[Dataset entries Boundary: Start]

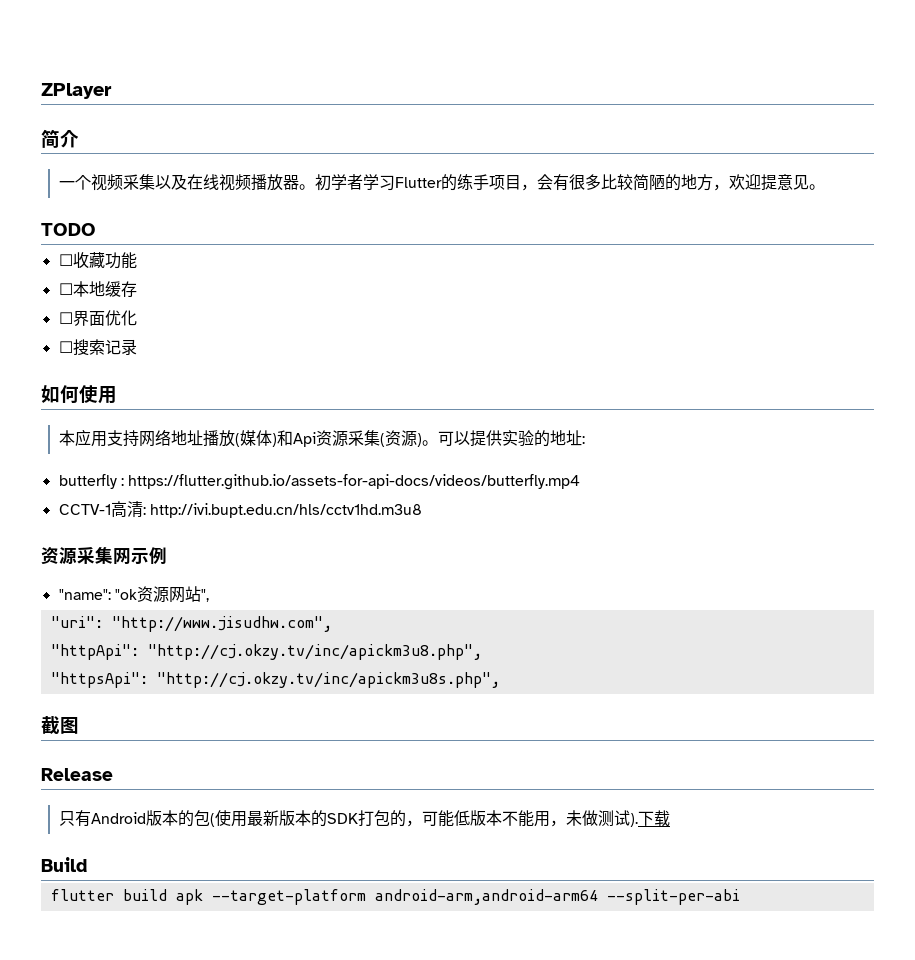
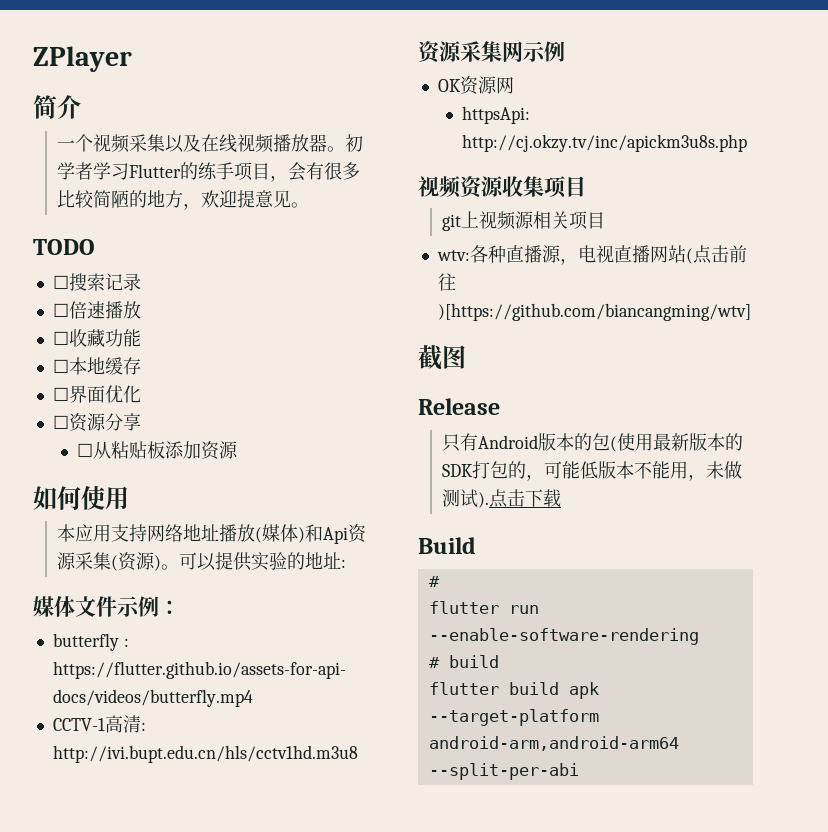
(96, 229) none -> [52,273,141,291] [52,301,141,319] // ☐搜索记录 // ☐倍速播放
[72,339,137,356] 搜索记录 -> [68,413,141,432] [76,441,238,460] 资源分享 // ☐从粘贴板添加资源
(585, 440) none -> [33,596,180,617] // 媒体文件示例：
[58,589,137,600] "name": "ok -> [437,79,461,92] OK
[184,586,209,602] [50,616,332,632] [50,644,482,660] [50,672,500,688] 站", // "uri": "http://www.jisudhw.com", // "httpApi": "http://cj.okzy.tv/inc/apickm3u8.php", // "httpsApi": "http://cj.okzy.tv/inc/apickm3u8s.php", -> [461,106,530,124] [461,134,747,152] [418,176,586,199] [442,211,606,231] [436,245,747,265] [437,273,456,291] [437,303,751,321] // httpsApi: http://cj.okzy.tv/inc/apickm3u8s.php // 视频资源收集项目 // git上视频源相关项目 // wtv:各种直播源，电视直播网站(点击前往)[https://github.com/biancangming/wtv]
(638, 820) none -> [489,489,526,508] 点击
(87, 864) none -> [428,576,440,587] [428,601,539,614] [428,628,699,645] [428,655,499,668] // # // flutter run --enable-software-rendering // # build

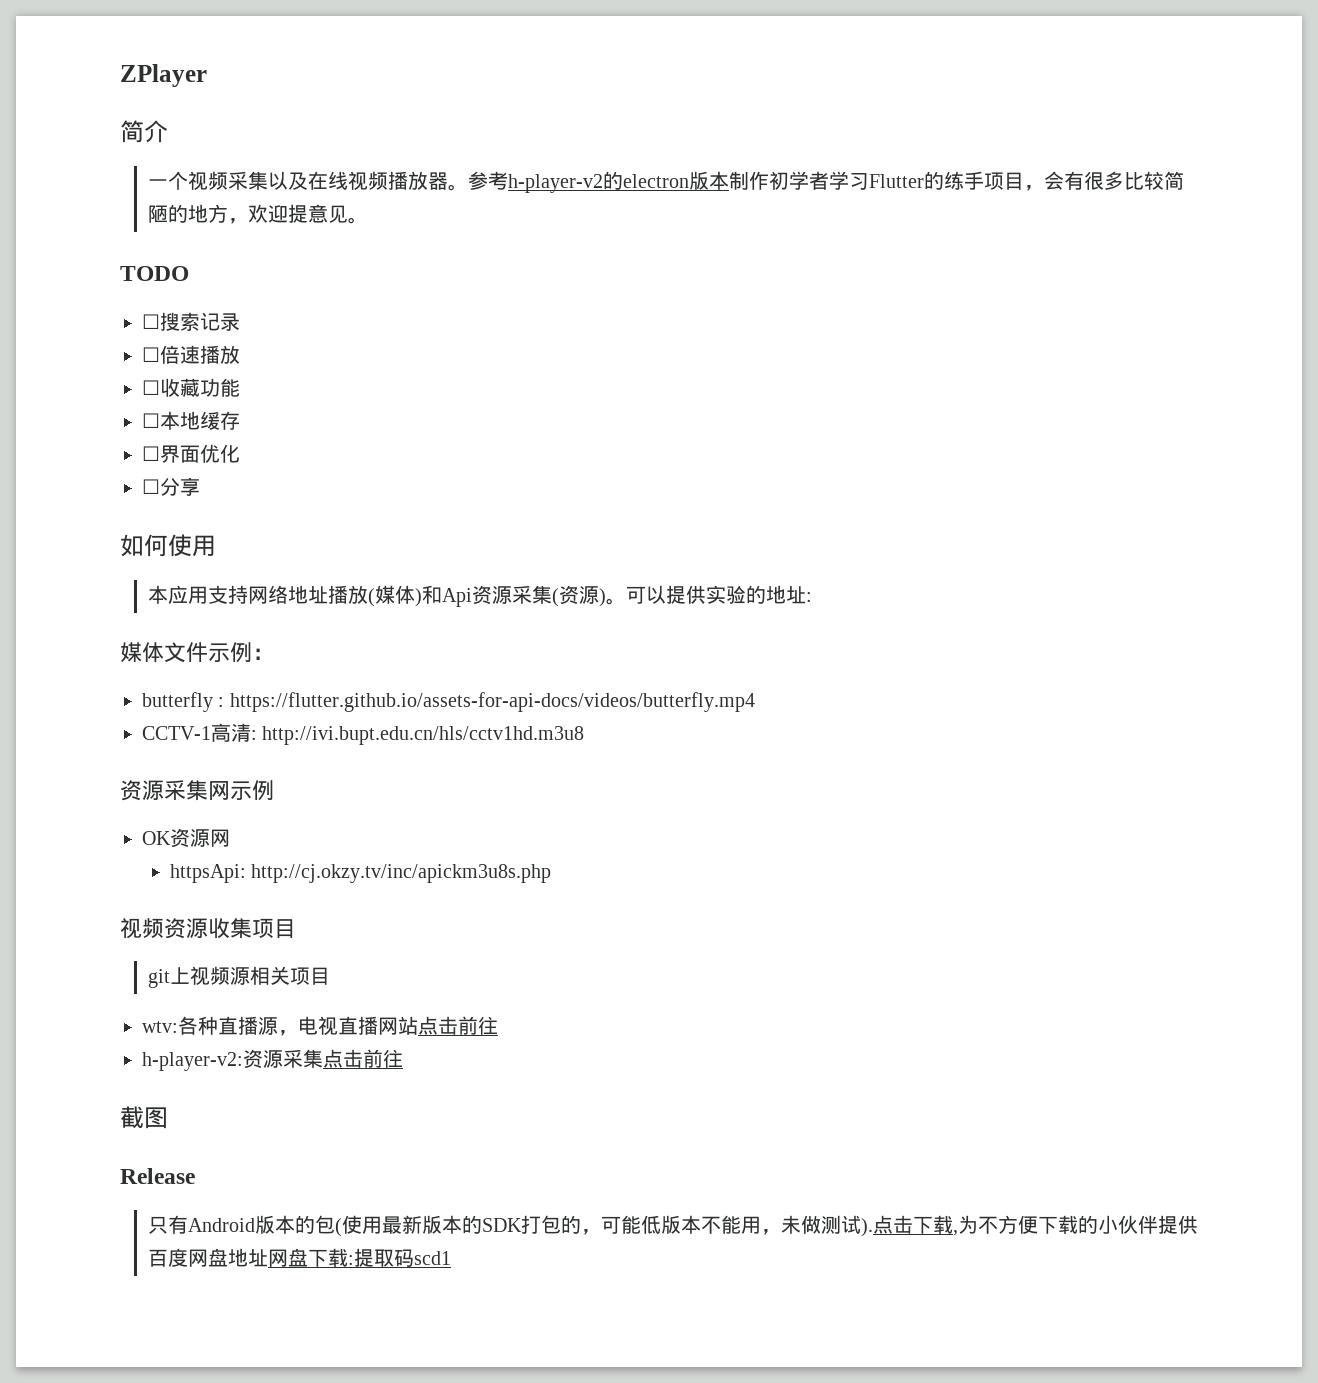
(346, 149) none -> [467,171,769,193] 参考h-player-v2的electron版本制作
[68,413,106,432] 资源 -> (160, 486) none
[76,441,238,460] // ☐从粘贴板添加资源 -> (200, 486) none
[685,245,747,264] [437,273,456,291] [437,303,751,321] (点击前往)[https://github.com/biancangming/wtv] -> [418,1016,498,1035] [142,1049,403,1071] 点击前往 // h-player-v2:资源采集点击前往
[418,537,476,554] [428,576,440,587] [428,601,539,614] [428,628,699,645] [428,655,499,668] [428,682,599,699] [428,709,599,726] [428,736,679,751] [428,763,579,780] // Build // # // flutter run --enable-software-rendering // # build // flutter build apk --target-platform android-arm,android-arm64 --split-per-abi -> [952,1215,1198,1236] [147,1248,451,1267] ,为不方便下载的小伙伴提供百度网盘地址网盘下载:提取码scd1

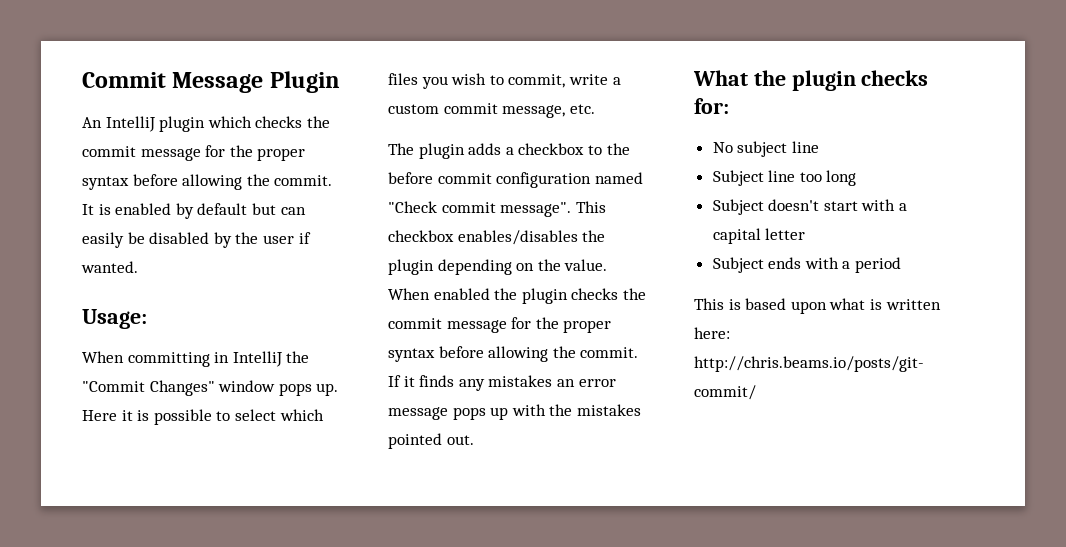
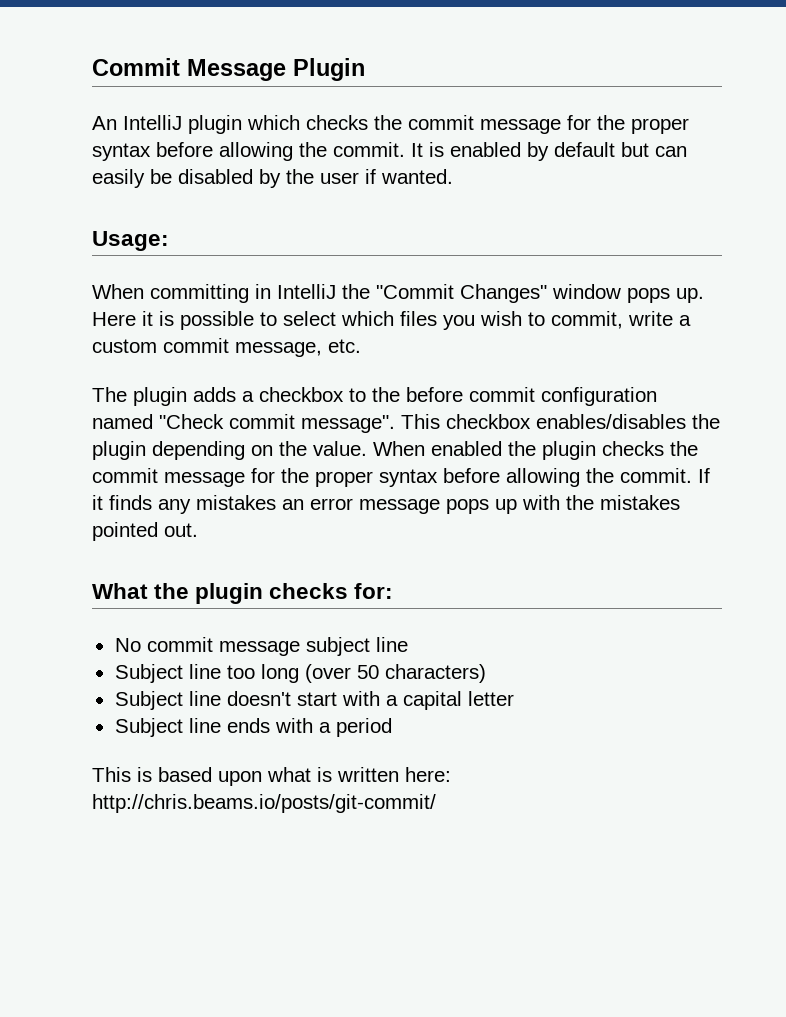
(733, 147) none -> [146,637,300,656] commit message
[712,199,764,215] // Subject -> [304,664,486,683] [114,691,221,710] (over 50 characters) // Subject line
(764, 265) none -> [188,718,221,733] line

[Dataset entries Boundary: End]

What this task involves: Each line from the one that contains "(733, 147) none" to the end of the data should be set down exactly, both ends included.

Written solution:
(733, 147) none -> [146,637,300,656] commit message
[712,199,764,215] // Subject -> [304,664,486,683] [114,691,221,710] (over 50 characters) // Subject line
(764, 265) none -> [188,718,221,733] line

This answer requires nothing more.